I might go, “Hey, it is time for us to do the work,” and really kind of kick our butts out there, or just really, “let’s get equipped in understanding something so we can make out choices.”

So with the Facebook Page discussion, I brought in another blogger and writer who’s had viral posts. We did a Facebook Like Video that was amazing and people ask questions. I had another guy come in and talk about SEO.
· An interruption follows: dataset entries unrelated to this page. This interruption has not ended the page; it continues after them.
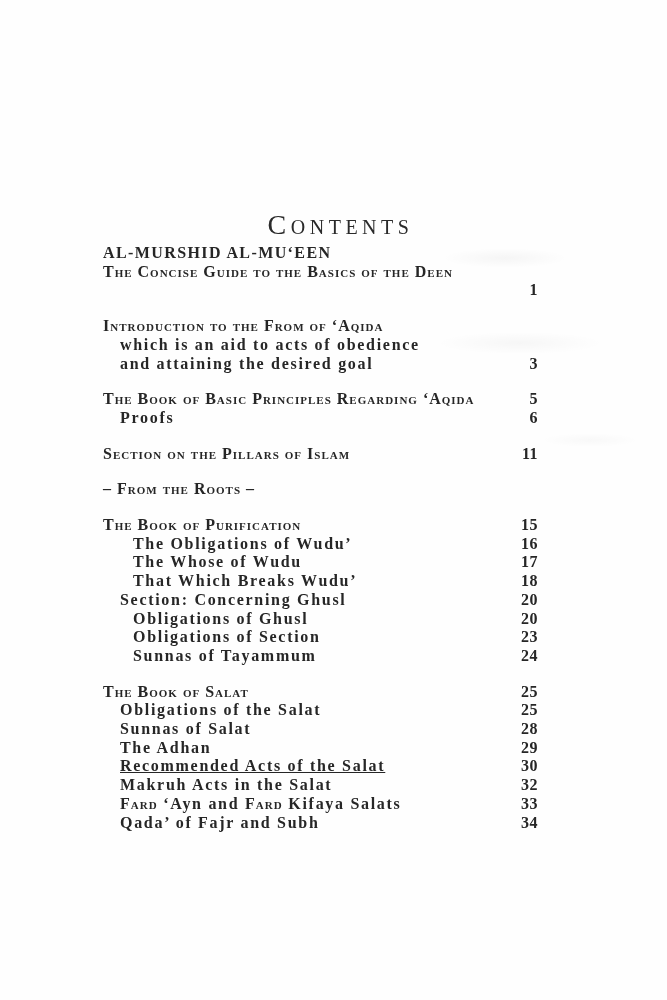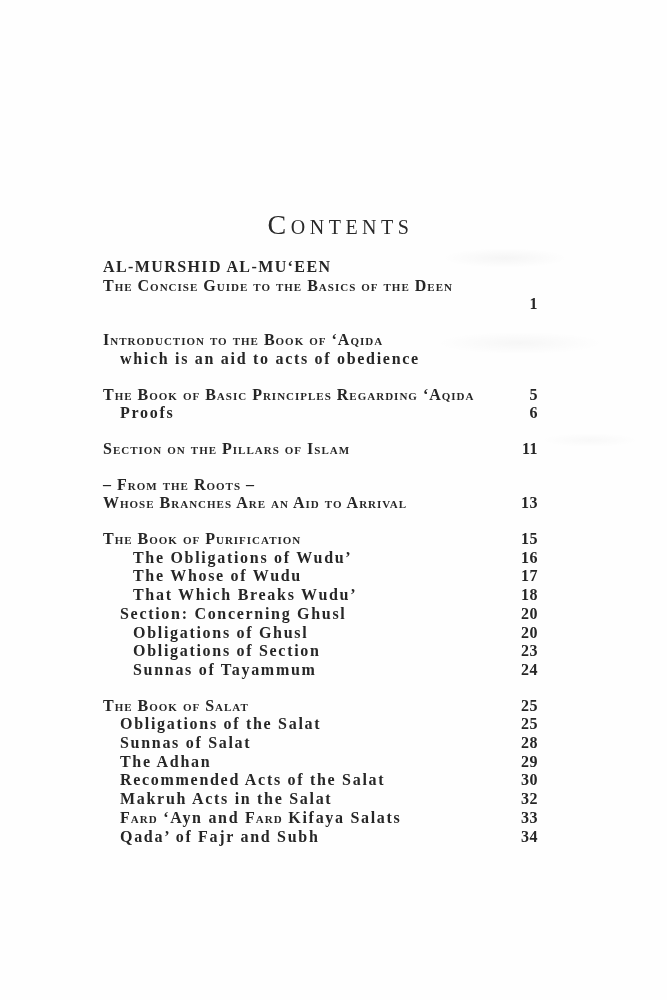--- a/index.html
+++ b/index.html
@@ -35,21 +35,21 @@
     margin: 0;
     text-align: center;
     font-size: 28px;
     font-weight: 400;
     font-variant: small-caps;
     letter-spacing: 4.5px;
     color: #2a2a2a;
   }
   .toc {
     position: absolute;
-    top: 258px;
+    top: 244px;
     left: 103px;
     width: 435px;
   }
   .toc-group {
     margin-bottom: 17px;
   }
   .toc-row {
     display: flex;
     align-items: baseline;
     line-height: 18.7px;
@@ -89,24 +89,28 @@
       </div>
       <div class="toc-row">
         <span class="toc-entry-text" style="padding-left: 0px;"><span class="part-sc">The Concise Guide to the Basics of the Deen</span></span>
       </div>
       <div class="toc-row">
         <span class="page-num">1</span>
       </div>
     </div>
     <div class="toc-group">
       <div class="toc-row">
-        <span class="toc-entry-text" style="padding-left: 0px;"><span class="part-sc">Introduction to the Book of ‘Aqida</span></span>
+        <span class="toc-entry-text" style="padding-left: 0px;"><span class="part-sc">Introduction to the From of ‘Aqida</span></span>
       </div>
       <div class="toc-row">
         <span class="toc-entry-text" style="padding-left: 17px;"><span class="part-plain">which is an aid to acts of obedience</span></span>
+      </div>
+      <div class="toc-row">
+        <span class="toc-entry-text" style="padding-left: 17px;"><span class="part-plain">and attaining the desired goal</span></span>
+        <span class="page-num">3</span>
       </div>
     </div>
     <div class="toc-group">
       <div class="toc-row">
         <span class="toc-entry-text" style="padding-left: 0px;"><span class="part-sc">The Book of Basic Principles Regarding ‘Aqida</span></span>
         <span class="page-num">5</span>
       </div>
       <div class="toc-row">
         <span class="toc-entry-text" style="padding-left: 17px;"><span class="part-plain">Proofs</span></span>
         <span class="page-num">6</span>
@@ -115,24 +119,20 @@
     <div class="toc-group">
       <div class="toc-row">
         <span class="toc-entry-text" style="padding-left: 0px;"><span class="part-sc">Section on the Pillars of Islam</span></span>
         <span class="page-num">11</span>
       </div>
     </div>
     <div class="toc-group">
       <div class="toc-row">
         <span class="toc-entry-text" style="padding-left: 0px;"><span class="part-sc">– From the Roots –</span></span>
       </div>
-      <div class="toc-row">
-        <span class="toc-entry-text" style="padding-left: 0px;"><span class="part-sc">Whose Branches Are an Aid to Arrival</span></span>
-        <span class="page-num">13</span>
-      </div>
     </div>
     <div class="toc-group">
       <div class="toc-row">
         <span class="toc-entry-text" style="padding-left: 0px;"><span class="part-sc">The Book of Purification</span></span>
         <span class="page-num">15</span>
       </div>
       <div class="toc-row">
         <span class="toc-entry-text" style="padding-left: 30px;"><span class="part-plain">The Obligations of Wudu’</span></span>
         <span class="page-num">16</span>
       </div>
@@ -172,21 +172,21 @@
       </div>
       <div class="toc-row">
         <span class="toc-entry-text" style="padding-left: 17px;"><span class="part-plain">Sunnas of Salat</span></span>
         <span class="page-num">28</span>
       </div>
       <div class="toc-row">
         <span class="toc-entry-text" style="padding-left: 17px;"><span class="part-plain">The Adhan</span></span>
         <span class="page-num">29</span>
       </div>
       <div class="toc-row">
-        <span class="toc-entry-text" style="padding-left: 17px;"><span class="part-plain">Recommended Acts of the Salat</span></span>
+        <span class="toc-entry-text" style="padding-left: 17px; text-decoration: underline;"><span class="part-plain">Recommended Acts of the Salat</span></span>
         <span class="page-num">30</span>
       </div>
       <div class="toc-row">
         <span class="toc-entry-text" style="padding-left: 17px; text-align: right;"><span class="part-plain">Makruh Acts in the Salat</span></span>
         <span class="page-num">32</span>
       </div>
       <div class="toc-row">
         <span class="toc-entry-text" style="padding-left: 17px;"><span class="part-sc">Fard</span><span class="part-plain"> ‘Ayn and </span><span class="part-sc">Fard</span><span class="part-plain"> Kifaya Salats</span></span>
         <span class="page-num">33</span>
       </div>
But then we took that Facebook page discussion and I did a separate blog post that I’m still working on. It’s pretty long, but it’s very scannable blog post with a YouTube video that will go out probably by the end of the week about Facebook Pages and Christian communicators to help people look at the practical aspect, “OK, what does this news actually mean? What are some things that we can do with it?”

But then they go into the aspect that encourages them and says, “This isn’t the end-all. This is not Facebook Zero. Here’s how we can learn and grow from it,” and encouraging people in that. So when I brought up the part about giving value and not seeking to get our value, that’s been repeated several times because I think a lot of the struggle with it. I’d still get out there and of course we all want some to read our stuff. We don’t want to do work where nobody could pay attention to it. That wouldn’t even make sense.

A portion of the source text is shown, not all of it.